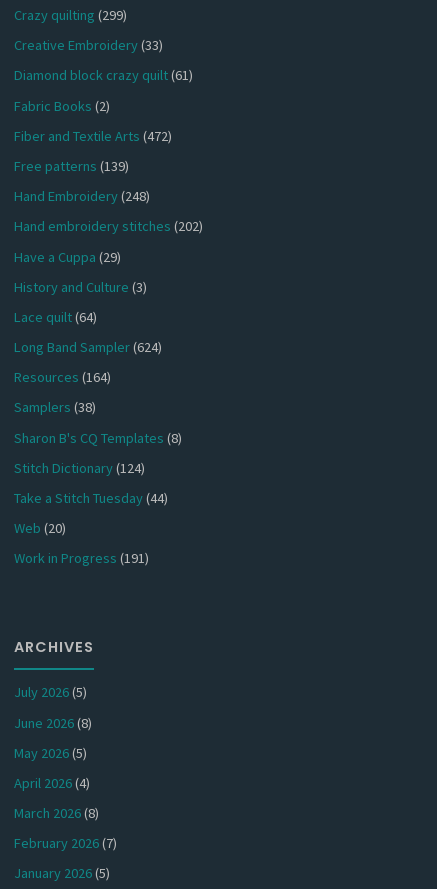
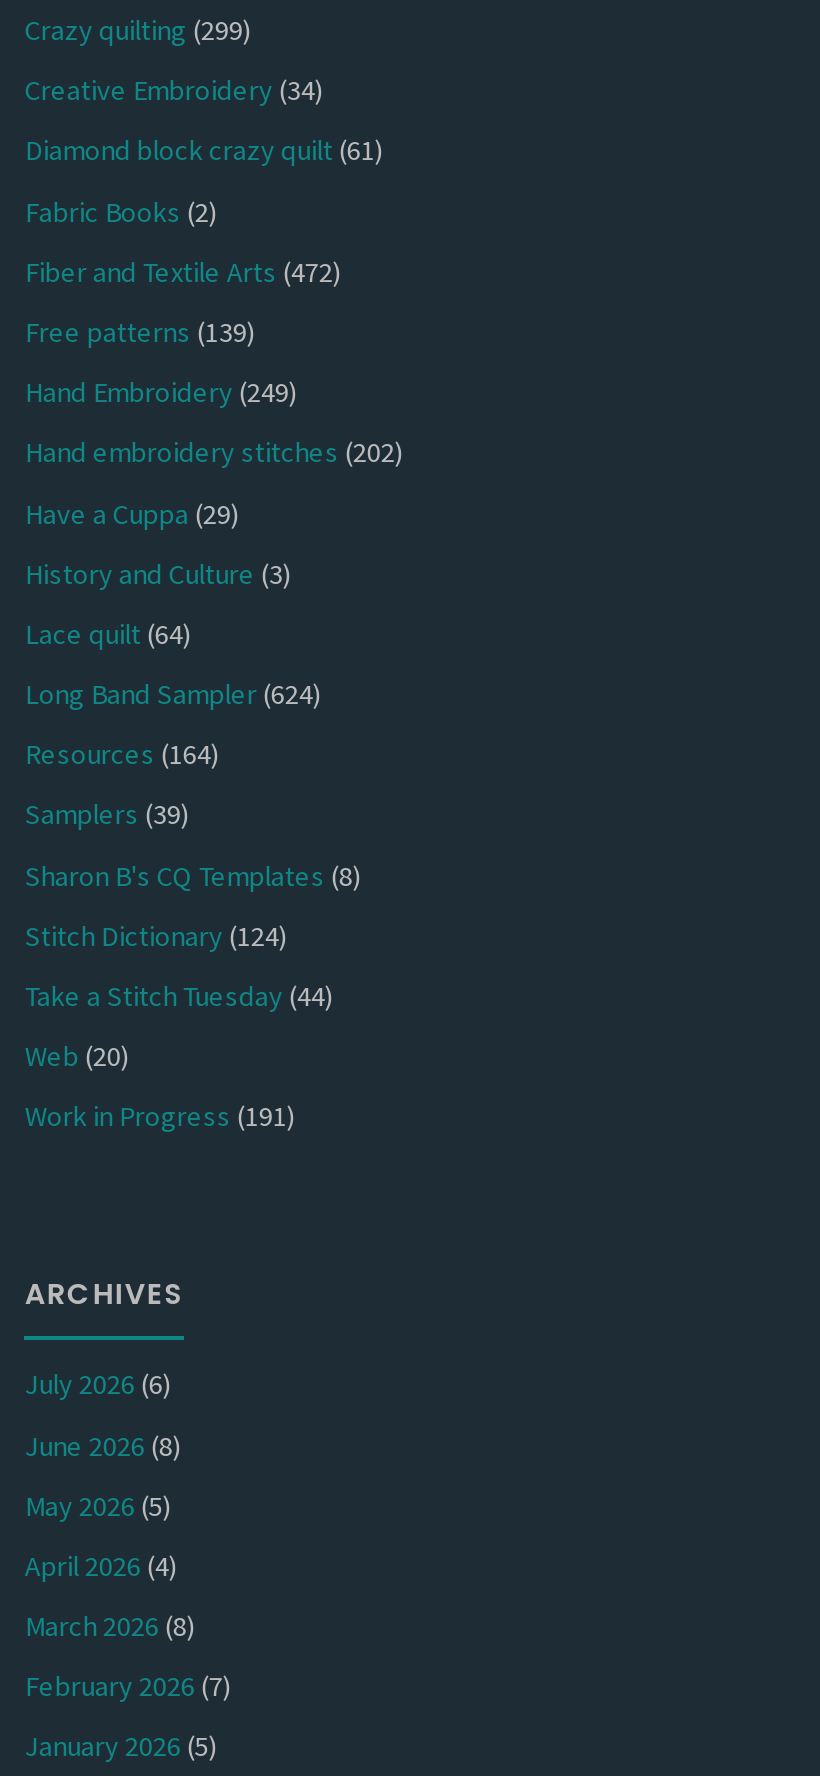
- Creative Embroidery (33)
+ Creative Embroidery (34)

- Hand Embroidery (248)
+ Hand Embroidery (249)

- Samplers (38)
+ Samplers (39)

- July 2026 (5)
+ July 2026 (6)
┄┄┄┄┄┄┄┄┄┄
# What you should do
Please give the material above again in full, with no pictures in your version.

# Your solution
- Creative Embroidery (33)
+ Creative Embroidery (34)

- Hand Embroidery (248)
+ Hand Embroidery (249)

- Samplers (38)
+ Samplers (39)

- July 2026 (5)
+ July 2026 (6)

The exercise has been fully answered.